A California man who could have been looking at a 10-year prison sentence was instead set free this week by a federal judge because of fears that the suspect could catch the coronavirus while in federal custody. 48-year old Damion Davis was pulled over on a traffic violation, but officers found a handgun, rope, a mask, and drugs in Davis’s car. Prosecutors had cut Davis a break by only seeking a 30-month sentence, but that was far too long for Davis’ attorneys.
Davis’ defense attorney, though, argued that Davis would end up serving the bulk of a long prison sentence in Santa Rita Jail in Dublin, because the Bureau of Prisons stopped accepting new inmates, due to COVID-19. He said conditions at the jail are “much worse” than normal due to the pandemic.

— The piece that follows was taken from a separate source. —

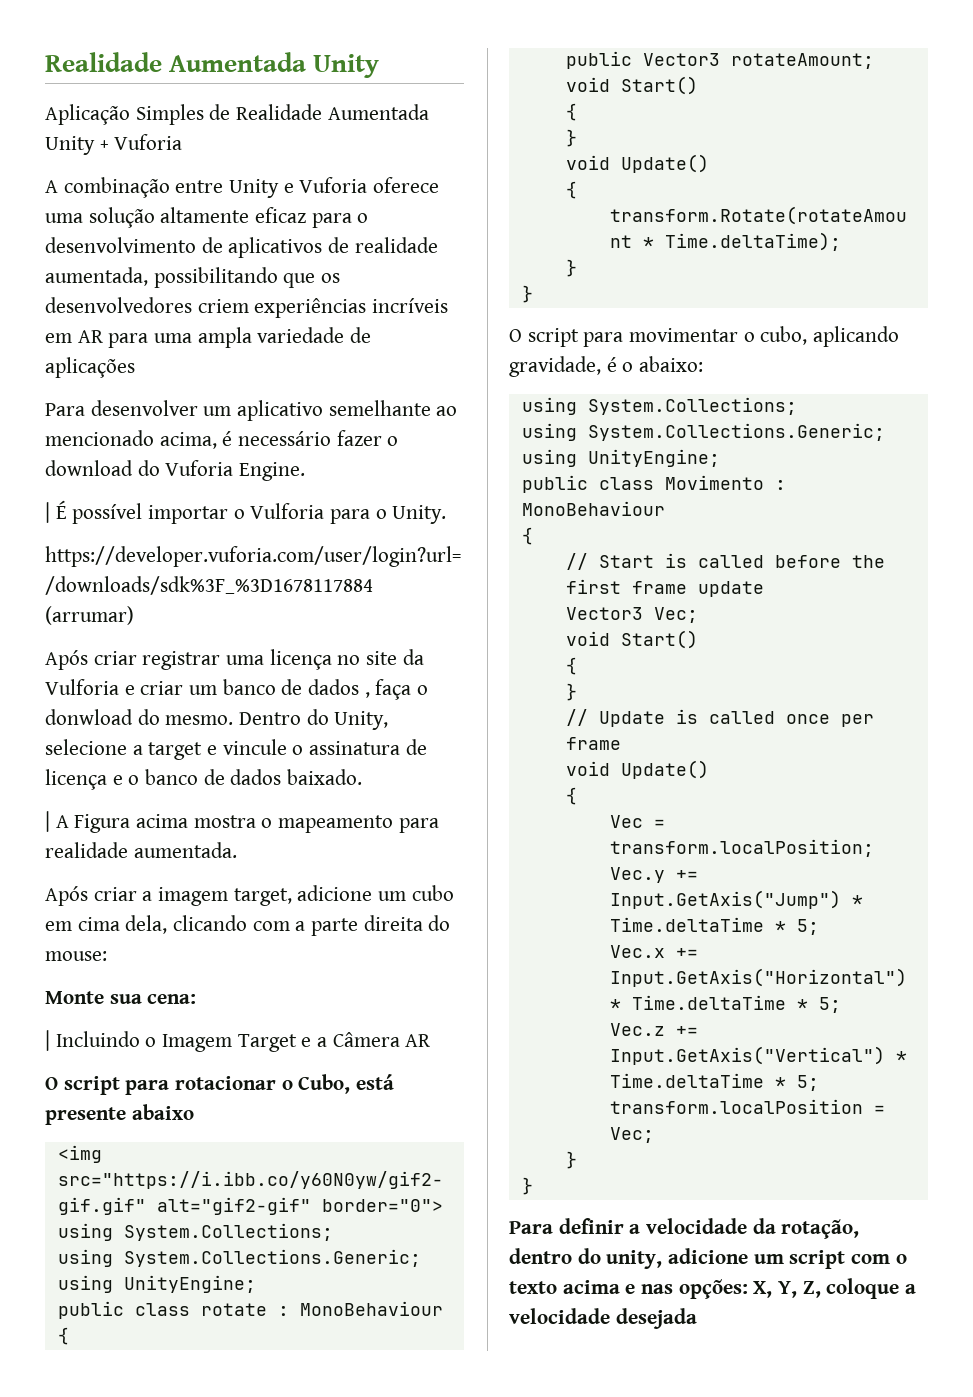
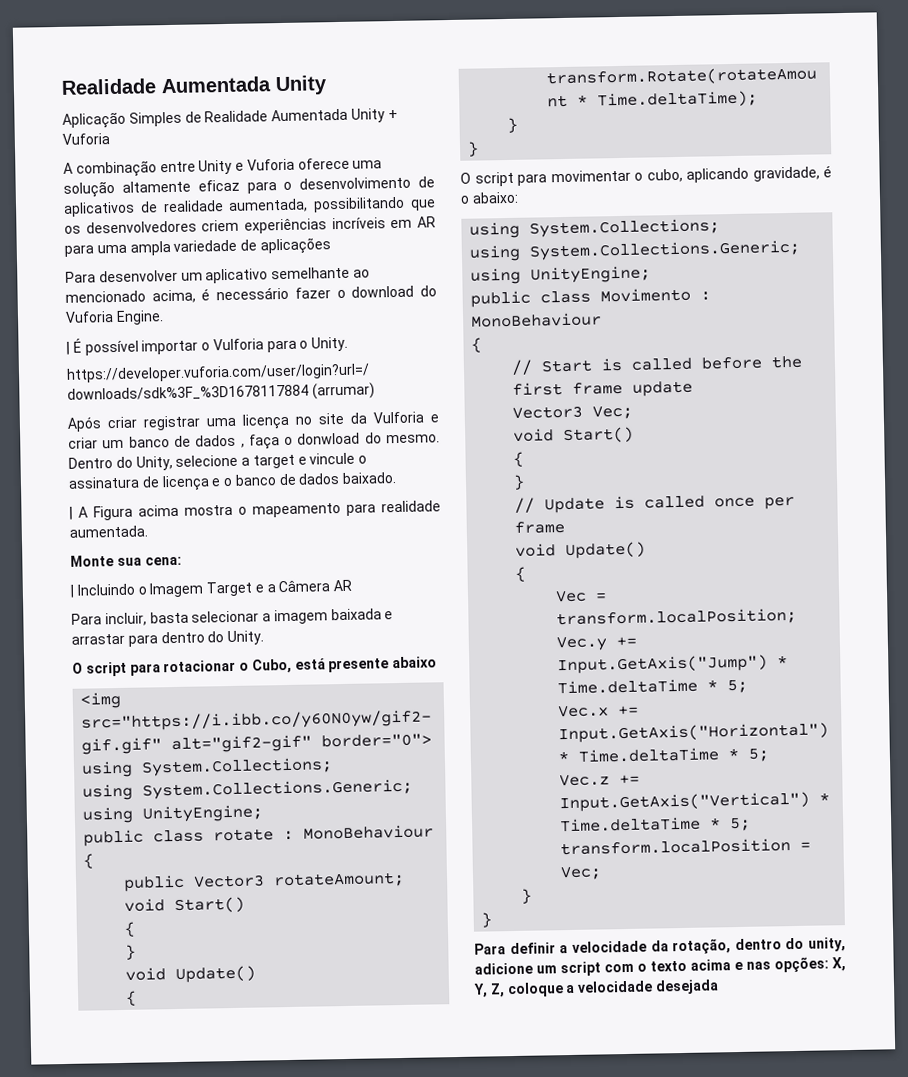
- Após criar a imagem target, adicione um cubo em cima dela, clicando com a parte direita do mouse:
+ Para incluir, basta selecionar a imagem baixada e arrastar para dentro do Unity.

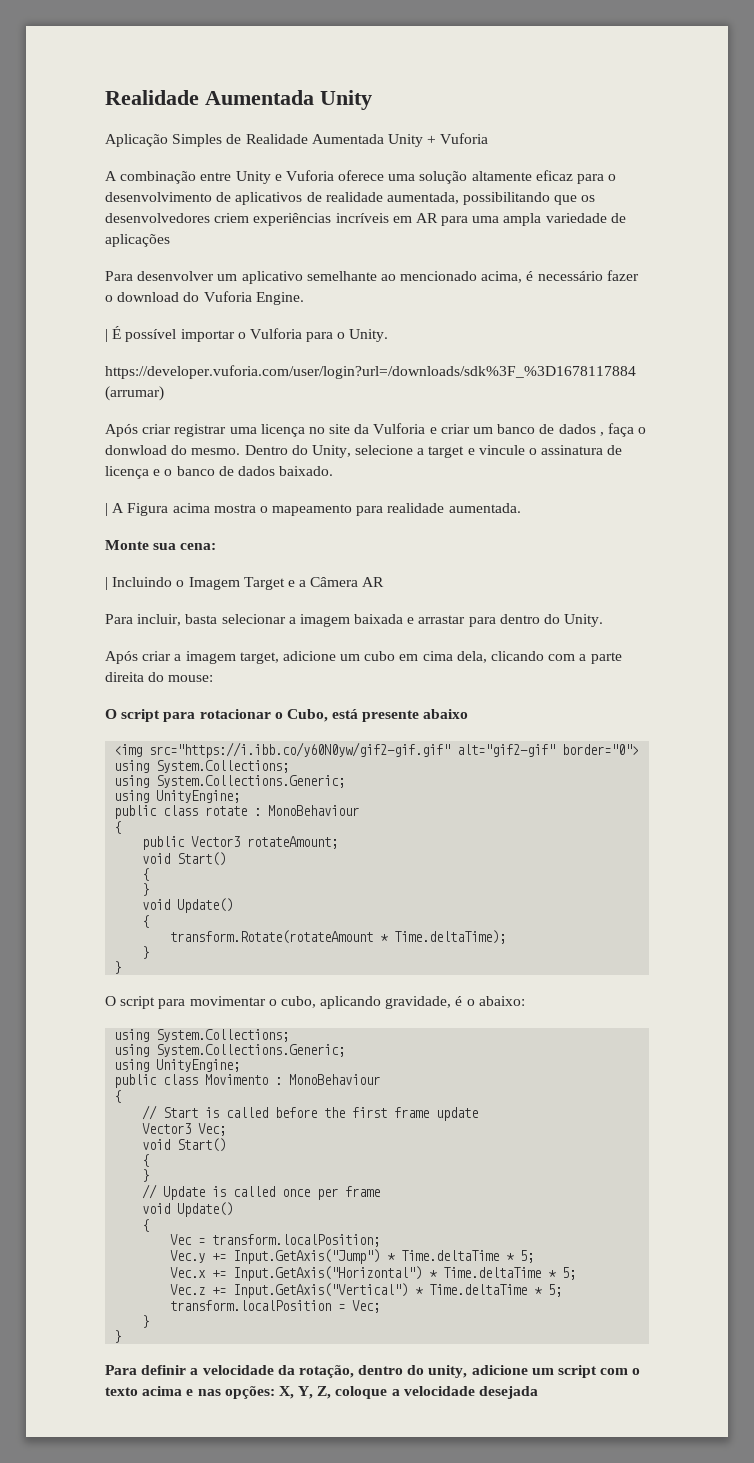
+ Após criar a imagem target, adicione um cubo em cima dela, clicando com a parte direita do mouse:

“As a middle-aged man with respiratory problems, Mr. Davis is especially at risk,” federal public defender senior litigator Daniel Blank wrote. He added that Davis was “terrorized” with “neglect and abuse” as a child and that he’d become addicted methamphetamine, which was an underlying cause of his crime.
Amazingly, U.S. District Judge William Orrick sided with the defense team and released Davis from custody, with orders to stay home until he can enter a drug treatment program.
“It is particularly disturbing when the owner of these items also possesses a loaded gun, a recent conviction for violating a restraining order, and a past domestic battery conviction,” assistant U.S. Attorney Aseem Padukone wrote in a sentencing memo. “Only Mr. Davis knows what would have happened had the police not stopped his car and found his gun that night.”
Davis wasn’t caught in the commission of a violent crime, so it makes sense for prosecutors not to seek the full decade behind bars that he could have received. What makes no sense is for Davis to get off with probation, given his previous criminal history. This wasn’t a slap on the wrist by Orrick, but a kiss on the cheek.
Orrick was appointed to the bench by Barack Obama in 2013. After serving in private practice in San Francisco for several decades, Orrick joined the Eric Holder’s Justice Department in 2009, and was Assistant Attorney General in charge of the Office of Immigration Litigation until 2013.
Since become a judge, Orrick has developed a bit of a reputation as an activist judge. It was Orrick who blocked the release of undercover videos from the anti-abortion group Center for Medical Progress, and the judge also made headlines in 2017 when he blocked an executive order from Donald Trump that withheld federal funds from sanctuary cities. In 2019 Orrick’s judicial overreach was again in the news after he ordered the Trump administration to enforce Obama-era regulations dealing with methane emissions from oil and gas wells.
If Orrick thinks that justice is served by giving a free pass to a felon in possession of a firearm, I can’t help but wonder what he thinks the punishment should be for a Californian who brings a box of shotgun shells into the state that she purchased at a gun shop in Nevada. What about a Californian who owns a 20-round magazine, or even a legal gun owner in San Francisco who carries a firearm without having a concealed carry license? I’d like to believe that in the interests of justice, Orrick would say that none of these people deserve prison time either, but I until he’s assigned to preside over a challenge to one of the state’s myriad gun laws, we’ll never know for sure. Still, I’d say there’s probable cause to suspect the Obama appointee wouldn’t find any issues with any of the gun control measures on the books.